Per le forze dell’ordine, la sfida è tracciare un filo tra i due episodi e prevenire un’ulteriore escalation. Se l’ipotesi di un regolamento tra clan dovesse trovare conferma, Bari rischia di entrare in una fase di tensione che il territorio non vedeva da tempo.
Letture correlate: Napoli Notizie · Sicilia Notizie
Il 21enne gambizzato il 19 aprile vicino al porto di Bari Vecchia, come dettagliato nell’ultimora sulla sparatoria, ha accelerato le indagini sul clan Strisciuglio dopo la seconda sparatoria.
Domande frequenti
Quante sparatorie si sono verificate a Bari a metà aprile 2026?
Almeno due episodi distinti: il 19 aprile un 21enne è stato gambizzato vicino al porto, e il 28 aprile un’85enne è stata ferita da proiettili in via Pier L’Eremita.
Dove posso trovare aggiornamenti verificati sulla cronaca di Bari?
TeleNorba, TeleSveva e La Gazzetta del Mezzogiorno sono le fonti locali più attive sulla cronaca barese, con aggiornamenti regolari sugli sviluppi delle indagini.
Chi è stato ferito nella sparatoria del 28 aprile?
Una donna di 85 anni è stata ferita nella sua abitazione in via Pier L’Eremita, quando due proiettili hanno attraversato la porta d’ingresso.
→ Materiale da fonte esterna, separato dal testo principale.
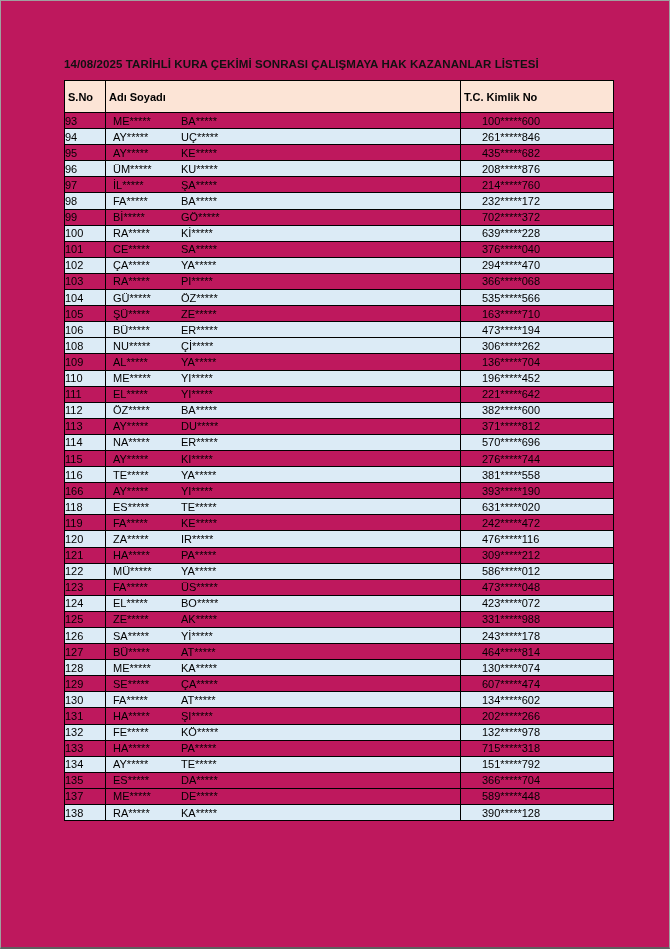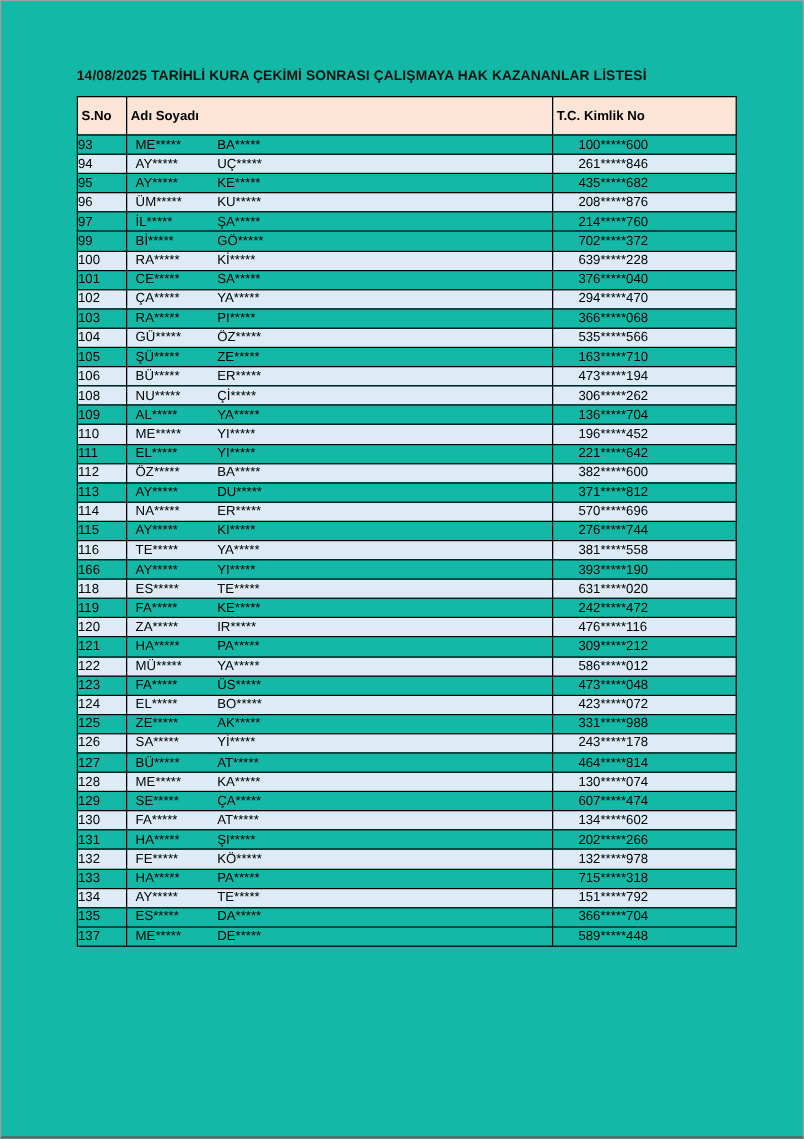--- a/index.html
+++ b/index.html
@@ -6,21 +6,21 @@
   html,body { background:#ffffff; }
   body {
     font-family:"Liberation Sans", sans-serif;
     color:#000;
     width:670px;
   }
   .page {
     position:relative;
     width:670px;
     height:949px;
-    background:#14b8a6;
+    background:#be185d;
     border:1px solid #a0a0a0;
     border-bottom:2px solid #5f5f5f;
     overflow:hidden;
   }
   .doc-title {
     position:absolute;
     left:63px;
     top:57px;
     font-size:11.5px;
     font-weight:bold;
@@ -113,20 +113,27 @@
         </td>
         <td class="c-id">208*****876</td>
       </tr>
         <tr>
         <td class="c-no">97</td>
         <td class="c-name">
           <span class="fn">İL*****</span><span class="ln">ŞA*****</span>
         </td>
         <td class="c-id">214*****760</td>
       </tr>
+        <tr class="alt">
+        <td class="c-no">98</td>
+        <td class="c-name">
+          <span class="fn">FA*****</span><span class="ln">BA*****</span>
+        </td>
+        <td class="c-id">232*****172</td>
+      </tr>
         <tr>
         <td class="c-no">99</td>
         <td class="c-name">
           <span class="fn">Bİ*****</span><span class="ln">GÖ*****</span>
         </td>
         <td class="c-id">702*****372</td>
       </tr>
         <tr class="alt">
         <td class="c-no">100</td>
         <td class="c-name">
@@ -371,17 +378,24 @@
           <span class="fn">ES*****</span><span class="ln">DA*****</span>
         </td>
         <td class="c-id">366*****704</td>
       </tr>
         <tr>
         <td class="c-no">137</td>
         <td class="c-name">
           <span class="fn">ME*****</span><span class="ln">DE*****</span>
         </td>
         <td class="c-id">589*****448</td>
+      </tr>
+        <tr class="alt">
+        <td class="c-no">138</td>
+        <td class="c-name">
+          <span class="fn">RA*****</span><span class="ln">KA*****</span>
+        </td>
+        <td class="c-id">390*****128</td>
       </tr>
       </tbody>
   </table>
 
 </div>
 
 </body></html>

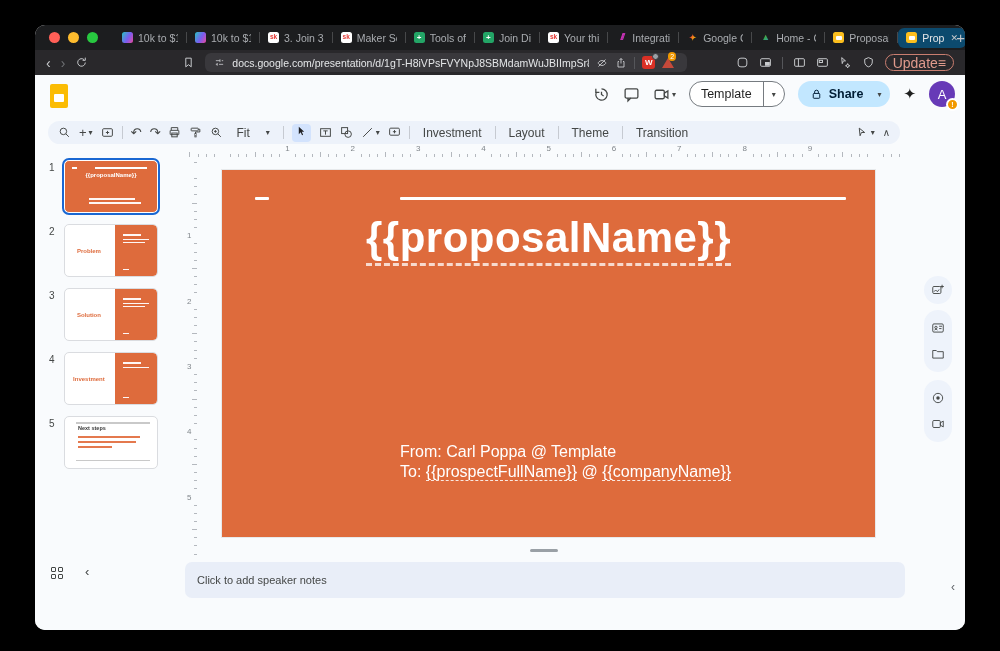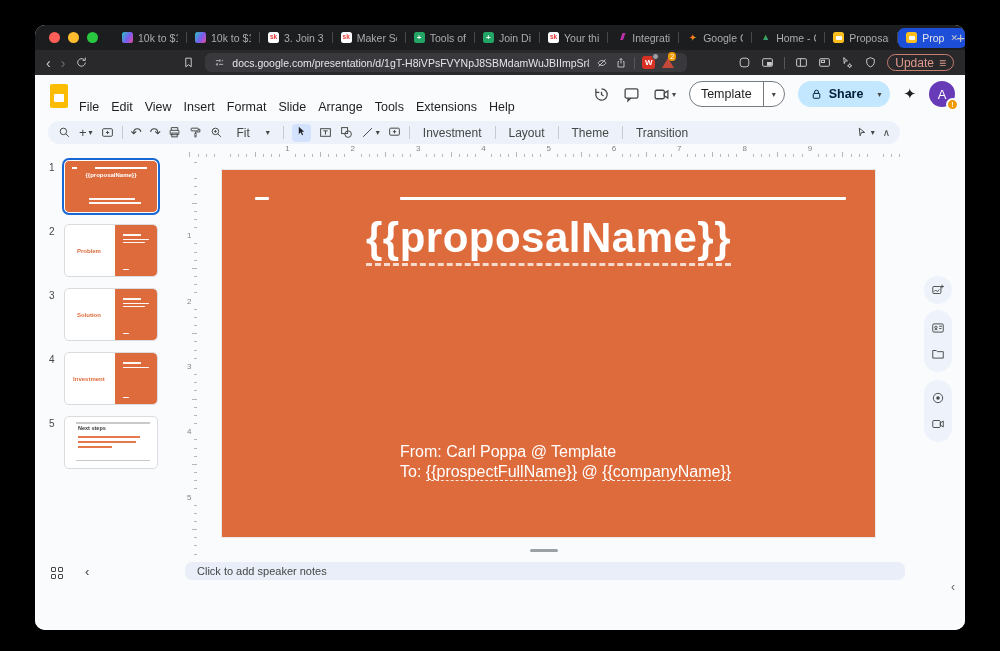--- a/index.html
+++ b/index.html
@@ -9,21 +9,21 @@
   .window{position:absolute;left:35px;top:25px;width:930px;height:605px;border-radius:10px;
           overflow:hidden;background:#f9fbfd}
   
   .tabstrip{height:25px;background:#1c1d1f;display:flex;align-items:center;padding-left:14px}
   .lights{display:flex;gap:8px;margin-right:16px}
   .light{width:11px;height:11px;border-radius:50%}
   .l-close{background:#ff5f57}.l-min{background:#febc2e}.l-zoom{background:#28c840}
   .tabs{display:flex;align-items:center;height:100%;flex:1;min-width:0}
   .tab{display:flex;align-items:center;gap:5px;height:20px;padding:0 8px;max-width:72px;
        font-size:10.5px;color:#a9acb0;white-space:nowrap;overflow:hidden;flex:none}
-  .tab.active{background:#1d4ed8;border-radius:6px;color:#e6e7e9;max-width:88px}
+  .tab.active{background:#0c4a6e;border-radius:6px;color:#e6e7e9;max-width:88px}
   .tab-sep{width:1px;height:11px;background:#47484a;flex:none}
   .fav{width:11px;height:11px;flex:none;border-radius:2.5px;display:flex;align-items:center;
        justify-content:center;font-weight:bold;line-height:1}
   .fav.rainbow{background:linear-gradient(120deg,#27c4c1,#7a5cf0 55%,#e84a9a)}
   .fav.skool{background:#fff;color:#e53935;font-size:6.5px}
   .fav.sheets{background:#23a566;color:#fff;font-size:8px}
   .fav.stripes{color:#d434c0;font-size:8.5px;font-style:italic;letter-spacing:-1.5px}
   .fav.gemini,.fav.drive{font-size:10px;background:linear-gradient(120deg,#4285f4,#ea4335,#fbbc04,#34a853);
        -webkit-background-clip:text;background-clip:text;color:transparent}
   .fav.drive{font-size:9px;background:linear-gradient(140deg,#fbbc04,#34a853,#4285f4);
@@ -46,21 +46,21 @@
   .ext-w{width:13px;height:13px;background:#d93025;border-radius:3px;color:#fff;font-size:8px;font-weight:bold;
          display:flex;align-items:center;justify-content:center;position:relative;flex:none}
   .ext-w .dot{position:absolute;top:-3px;right:-4px;width:7px;height:7px;background:#9aa0a6;border-radius:50%;
          border:1px solid #39383c}
   .ext-tri{position:relative;width:0;height:0;border-left:6px solid transparent;border-right:6px solid transparent;
          border-bottom:10px solid #c5493a;flex:none;margin-right:4px}
   .ext-badge{position:absolute;top:-6px;left:0px;background:#f29900;color:#fff;font-size:7px;border-radius:4px;
          padding:0 2px;line-height:9px}
   .nav-right{display:flex;align-items:center;gap:10px;margin-left:auto}
   .update{border:1.5px solid #c97e70;color:#e09a8c;border-radius:9px;height:17px;display:flex;align-items:center;
-          gap:5px;padding:0 7px;font-size:12px}
+          padding:0 7px;font-size:14px}
   
   .app{position:relative;height:555px;background:#f9fbfd;color:#1f1f1f}
   .app svg{stroke:#444746;fill:none;stroke-width:1.8}
   .logo{position:absolute;left:15px;top:9px;width:18px;height:24px;background:#fbbc04;border-radius:2px}
   .logo::after{content:"";position:absolute;left:4px;right:4px;top:10px;height:8px;background:#fff;border-radius:1px}
   .ttl-row{position:absolute;left:43px;top:6px;display:flex;align-items:center;gap:13px}
   .doc-title{font-size:14.5px;color:#1f1f1f}
   .ttl-row svg{width:13px;height:13px;stroke-width:1.6}
   .menubar{position:absolute;left:38px;top:24px;display:flex}
   .menu-item{font-size:12.5px;color:#1f1f1f;padding:1px 6px;border-radius:4px}
@@ -129,21 +129,21 @@
   .th5-l{position:absolute;left:13px;height:1.8px;background:#e4794e}
   
   .rg{position:absolute;left:889px;width:28px;background:#eef3fb;border-radius:14px;display:flex;
       flex-direction:column;align-items:center;justify-content:space-evenly}
   .rg svg{width:14px;height:14px;stroke-width:1.6}
   
   .gridicon{position:absolute;left:16px;top:492px;width:12px;height:12px;display:grid;
             grid-template-columns:1fr 1fr;gap:2px}
   .gridicon span{border:1.5px solid #444746;border-radius:1px}
   .fs-collapse{position:absolute;left:50px;top:489px;color:#444746;font-size:13px}
-  .notes{position:absolute;left:150px;top:487px;width:720px;height:18px;background:#e9eef8;border-radius:7px;
+  .notes{position:absolute;left:150px;top:487px;width:720px;height:36px;background:#e9eef8;border-radius:7px;
          display:flex;align-items:center;padding-left:12px;font-size:11px;color:#444746}
   .mini-collapse{position:absolute;left:916px;top:505px;color:#5f6368;font-size:12px}
 </style>
 </head>
 <body>
 
 <div class="window">
 
   <div class="tabstrip">
     <div class="lights">
@@ -279,32 +279,20 @@
       <span class="update">
         <span>Update</span>
         <span>≡</span>
       </span>
     </div>
   </div>
 
   <div class="app">
 
     <div class="logo"></div>
-    <div class="menubar" id="menubar">
-        <div class="menu-item">File</div>
-        <div class="menu-item">Edit</div>
-        <div class="menu-item">View</div>
-        <div class="menu-item">Insert</div>
-        <div class="menu-item">Format</div>
-        <div class="menu-item">Slide</div>
-        <div class="menu-item">Arrange</div>
-        <div class="menu-item">Tools</div>
-        <div class="menu-item">Extensions</div>
-        <div class="menu-item">Help</div>
-      </div>
     <div class="hdr-right">
       <svg viewBox="0 0 24 24">
           <path d="M12 4a8 8 0 1 1-7.4 5"></path>
           <path d="M4 4v5h5"></path>
           <path d="M12 8v4l3 2"></path>
         </svg>
       <svg viewBox="0 0 24 24">
           <rect x="3" y="4" width="18" height="13" rx="2"></rect>
           <path d="M7 17v4l4-4"></path>
         </svg>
La figlia ha raccontato l’episodio alla stampa.
Cosa sappiamo sulla sparatoria del 19 aprile?
Un giovane di 21 anni è stato gambizzato nella tarda serata vicino al porto di Bari, in pieno centro storico. È stato ricoverato con ferite d’arma da fuoco.
Qual è l’ipotesi investigativa?
Secondo le fonti locali, gli investigatori stanno valutando l’ipotesi che le sparatorie siano legate a un possibile regolamento tra clan, con particolare riferimento al clan Strisciuglio.
Le due sparatorie sono collegate?
Le autorità stanno valutando possibili collegamenti tra i due episodi avvenuti a distanza di dieci giorni. Le indagini sono ancora in corso.